There are other indices of cannabis use that have not been explored in studies to date. These include daily cannabis use, the incidence of cannabis use disorders, the intensity of cannabis use, routes of administration and type of cannabis product used (e.g. flower, edibles or extracts). Lastly, these studies have not examined the effects of specific policies at the state and federal level.
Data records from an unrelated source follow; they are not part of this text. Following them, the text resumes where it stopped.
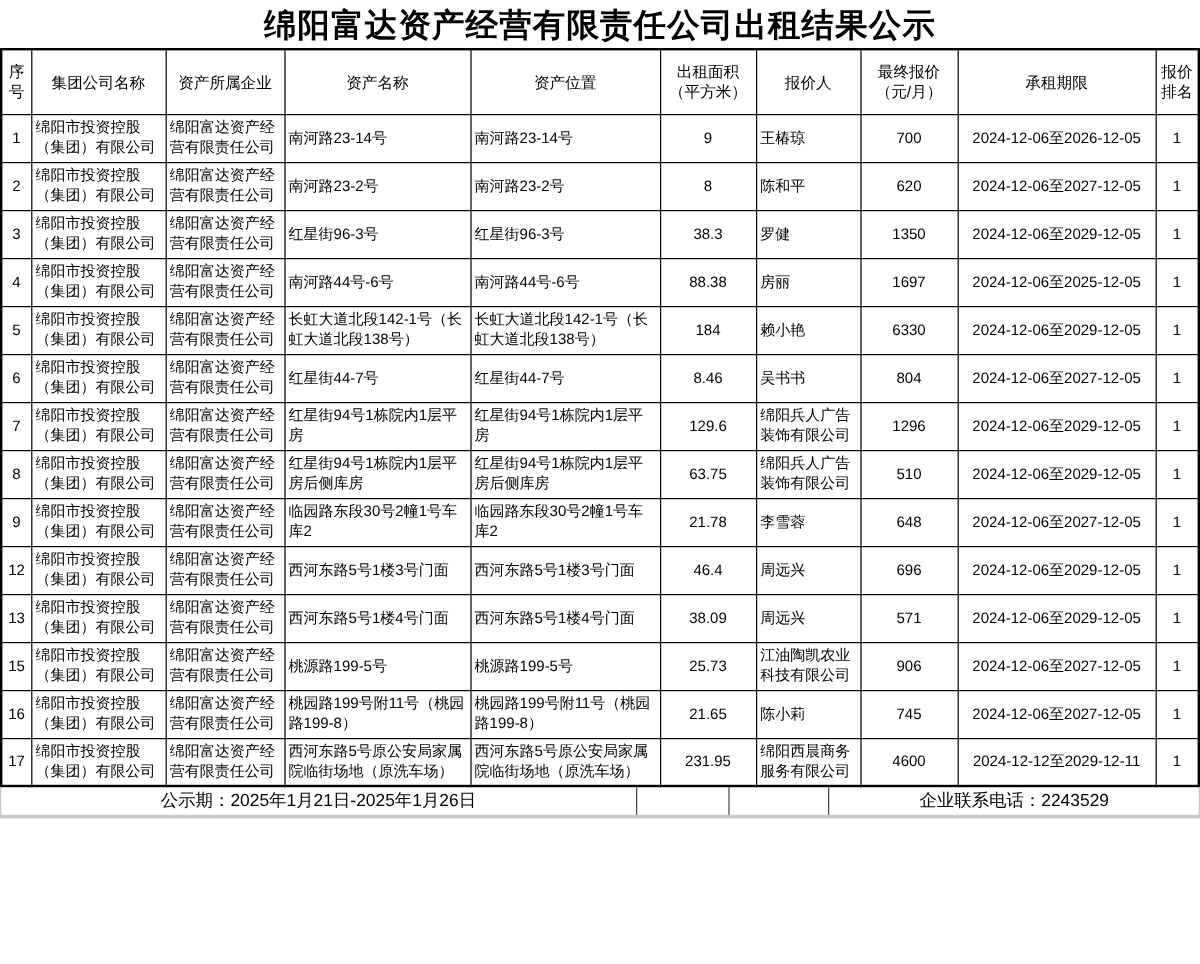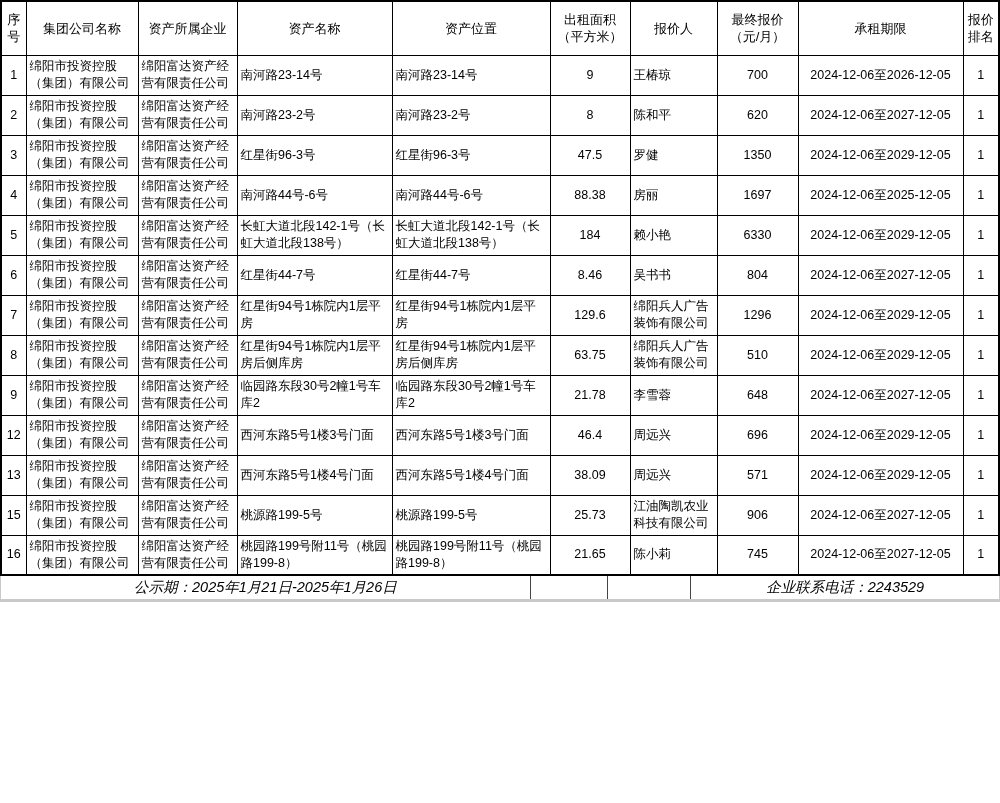--- a/index.html
+++ b/index.html
@@ -35,33 +35,34 @@
   .c-seq, .c-area, .c-price, .c-rank, .c-term { text-align:center; }
   .c-group, .c-enterprise, .c-asset, .c-location, .c-bidder { text-align:left; }
   .footer-row {
     display:flex; width:1000px; height:26px;
     border-bottom:3px solid #c9c9c9;
     border-left:1px solid #c9c9c9;
     border-right:1px solid #c9c9c9;
   }
   .fcell {
     height:100%; display:flex; align-items:center; justify-content:center;
-    font-size:14.5px; white-space:nowrap;font-style:italic;
+    font-size:14.5px; white-space:nowrap;
   }
   .fcell + .fcell { border-left:1px solid #444; }
   .f1 { width:550px; }
   .f2 { width:80px; }
   .f3 { width:87px; }
   .f4 { width:321px; }
 </style>
 </head>
 <body>
 
 <div class="page">
 
+  <div class="title">绵阳富达资产经营有限责任公司出租结果公示</div>
 
   <table class="results">
     <colgroup>
       <col style="width:25px">
         <col style="width:112px">
         <col style="width:99px">
       <col style="width:155px">
         <col style="width:158px">
         <col style="width:80px">
       <col style="width:87px">
@@ -117,21 +118,21 @@
           <td class="c-rank">1</td>
         </tr>
         <tr>
           <td class="c-seq">3</td>
           <td class="c-group">绵阳市投资控股
 （集团）有限公司</td>
           <td class="c-enterprise">绵阳富达资产经
 营有限责任公司</td>
           <td class="c-asset">红星街96-3号</td>
           <td class="c-location">红星街96-3号</td>
-          <td class="c-area">47.5</td>
+          <td class="c-area">38.3</td>
           <td class="c-bidder">罗健</td>
           <td class="c-price">1350</td>
           <td class="c-term">2024-12-06至2029-12-05</td>
           <td class="c-rank">1</td>
         </tr>
         <tr>
           <td class="c-seq">4</td>
           <td class="c-group">绵阳市投资控股
 （集团）有限公司</td>
           <td class="c-enterprise">绵阳富达资产经
@@ -276,20 +277,37 @@
           <td class="c-asset">桃园路199号附11号（桃园
 路199-8）</td>
           <td class="c-location">桃园路199号附11号（桃园
 路199-8）</td>
           <td class="c-area">21.65</td>
           <td class="c-bidder">陈小莉</td>
           <td class="c-price">745</td>
           <td class="c-term">2024-12-06至2027-12-05</td>
           <td class="c-rank">1</td>
         </tr>
+        <tr>
+          <td class="c-seq">17</td>
+          <td class="c-group">绵阳市投资控股
+（集团）有限公司</td>
+          <td class="c-enterprise">绵阳富达资产经
+营有限责任公司</td>
+          <td class="c-asset">西河东路5号原公安局家属
+院临街场地（原洗车场）</td>
+          <td class="c-location">西河东路5号原公安局家属
+院临街场地（原洗车场）</td>
+          <td class="c-area">231.95</td>
+          <td class="c-bidder">绵阳西晨商务
+服务有限公司</td>
+          <td class="c-price">4600</td>
+          <td class="c-term">2024-12-12至2029-12-11</td>
+          <td class="c-rank">1</td>
+        </tr>
       </tbody>
   </table>
 
   <div class="footer-row">
     <div class="fcell f1">公示期：2025年1月21日-2025年1月26日</div>
     <div class="fcell f2"></div>
     <div class="fcell f3"></div>
     <div class="fcell f4">企业联系电话：2243529</div>
   </div>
They also assume that MMLs only affect individuals in the states that pass them, whereas individuals in neighbouring states that do not have MMLs may be influenced by MMLs in nearby states, by shifts in federal enforcement (e.g. the Ogden memorandum [29]), broader shifts in culture or attitudes towards cannabis use [30] and the diversion of medical cannabis for sale in other states [31]. Future studies will need to examine the effects of MMLs on cannabis use in bordering states and larger shifts in public attitudes towards cannabis to properly evaluate the effects of MMLs on cannabis use.
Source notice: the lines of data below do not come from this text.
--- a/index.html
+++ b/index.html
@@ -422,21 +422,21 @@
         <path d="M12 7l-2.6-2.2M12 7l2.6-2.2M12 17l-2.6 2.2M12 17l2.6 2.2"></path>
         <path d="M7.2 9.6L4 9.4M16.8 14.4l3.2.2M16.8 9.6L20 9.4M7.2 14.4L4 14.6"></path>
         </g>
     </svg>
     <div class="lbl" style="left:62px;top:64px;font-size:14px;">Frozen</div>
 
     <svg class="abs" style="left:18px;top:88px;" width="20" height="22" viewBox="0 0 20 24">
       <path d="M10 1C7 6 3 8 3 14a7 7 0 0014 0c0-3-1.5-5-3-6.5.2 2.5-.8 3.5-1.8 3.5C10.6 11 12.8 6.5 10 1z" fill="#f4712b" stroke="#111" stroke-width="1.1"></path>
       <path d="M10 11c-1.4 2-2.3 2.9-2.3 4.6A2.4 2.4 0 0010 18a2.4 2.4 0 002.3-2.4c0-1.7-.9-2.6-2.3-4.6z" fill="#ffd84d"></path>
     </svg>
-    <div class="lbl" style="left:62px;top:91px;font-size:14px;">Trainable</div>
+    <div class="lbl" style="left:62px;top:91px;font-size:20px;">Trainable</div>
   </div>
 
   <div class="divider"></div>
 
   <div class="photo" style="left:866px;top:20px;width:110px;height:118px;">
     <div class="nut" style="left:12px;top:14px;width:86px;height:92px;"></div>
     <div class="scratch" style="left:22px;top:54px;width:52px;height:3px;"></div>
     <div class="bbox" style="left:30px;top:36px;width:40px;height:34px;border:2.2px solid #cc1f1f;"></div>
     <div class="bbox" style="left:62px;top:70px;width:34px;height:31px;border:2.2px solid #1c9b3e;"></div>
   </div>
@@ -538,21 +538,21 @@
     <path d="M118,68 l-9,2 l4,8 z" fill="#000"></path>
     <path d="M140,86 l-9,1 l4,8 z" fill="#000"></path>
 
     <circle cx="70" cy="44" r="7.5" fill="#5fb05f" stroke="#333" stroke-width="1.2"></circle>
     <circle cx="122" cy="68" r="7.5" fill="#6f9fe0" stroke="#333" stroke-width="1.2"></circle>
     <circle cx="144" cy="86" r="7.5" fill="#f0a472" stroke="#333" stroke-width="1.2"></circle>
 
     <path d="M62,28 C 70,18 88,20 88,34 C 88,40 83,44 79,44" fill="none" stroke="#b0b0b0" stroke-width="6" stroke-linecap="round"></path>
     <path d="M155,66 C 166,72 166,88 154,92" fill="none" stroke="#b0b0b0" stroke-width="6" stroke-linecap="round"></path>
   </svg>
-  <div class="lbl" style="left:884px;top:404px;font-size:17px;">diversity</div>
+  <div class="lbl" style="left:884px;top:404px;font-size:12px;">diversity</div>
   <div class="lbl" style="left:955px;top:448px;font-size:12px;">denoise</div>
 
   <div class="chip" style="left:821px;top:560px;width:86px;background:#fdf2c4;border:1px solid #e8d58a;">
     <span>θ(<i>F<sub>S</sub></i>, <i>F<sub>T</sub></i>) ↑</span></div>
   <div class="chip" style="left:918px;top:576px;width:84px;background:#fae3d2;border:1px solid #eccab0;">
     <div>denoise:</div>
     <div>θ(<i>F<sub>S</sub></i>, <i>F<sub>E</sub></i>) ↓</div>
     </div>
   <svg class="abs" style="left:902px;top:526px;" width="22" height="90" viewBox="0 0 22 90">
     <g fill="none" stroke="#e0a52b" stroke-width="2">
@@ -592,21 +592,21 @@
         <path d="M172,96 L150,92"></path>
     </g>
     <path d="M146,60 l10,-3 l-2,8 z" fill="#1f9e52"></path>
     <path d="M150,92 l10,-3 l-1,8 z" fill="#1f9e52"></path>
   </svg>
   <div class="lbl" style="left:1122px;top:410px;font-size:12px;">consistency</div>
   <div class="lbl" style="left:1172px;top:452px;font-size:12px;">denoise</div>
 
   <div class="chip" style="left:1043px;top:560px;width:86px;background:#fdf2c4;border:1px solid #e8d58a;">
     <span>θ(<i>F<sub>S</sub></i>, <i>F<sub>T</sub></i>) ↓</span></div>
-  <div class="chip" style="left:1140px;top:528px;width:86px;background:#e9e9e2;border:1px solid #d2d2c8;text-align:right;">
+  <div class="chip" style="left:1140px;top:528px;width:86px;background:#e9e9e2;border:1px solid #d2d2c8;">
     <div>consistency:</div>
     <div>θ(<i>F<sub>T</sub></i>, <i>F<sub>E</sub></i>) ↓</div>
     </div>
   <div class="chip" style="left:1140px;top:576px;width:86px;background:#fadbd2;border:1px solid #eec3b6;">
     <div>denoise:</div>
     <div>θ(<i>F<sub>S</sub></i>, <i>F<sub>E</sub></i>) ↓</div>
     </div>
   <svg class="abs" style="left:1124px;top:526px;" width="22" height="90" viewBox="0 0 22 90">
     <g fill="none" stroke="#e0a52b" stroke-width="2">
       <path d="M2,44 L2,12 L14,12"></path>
Effects on Cannabis Use Disorders in Adults
Cannabis use disorders comprise a constellation of behavioural and biopsychosocial impairments associated with frequent cannabis use. Rates of CUD have been increasing in the US over the past decade [32, 33], coinciding with decreases in the perceived risks, increased acceptability of cannabis use and changes in its legal status. It is accordingly important to ask whether increased rates of CUD are associated with changes in the legal status of medical and recreational cannabis uses at state level.
Three national surveys over 20 years (1991–1992, 2001–2002 and 2012–2013) have shown an increase in the prevalence of cannabis use and CUDs [33]. Comparisons of trends in rates of these disorders between states that have and have not enacted MMLs suggest that MMLs may have contributed to increased rates of CUDs. Overall, from 1991–1992 to 2012–2013, cannabis use increased significantly more in states that passed MML than in other states (1.4% greater). The same was true for CUD (0.7% greater). Because of variations in the implementation of MML across states, it is not clear how specific regulations have affected cannabis use and CUD or what effects other state-level policy changes may have had.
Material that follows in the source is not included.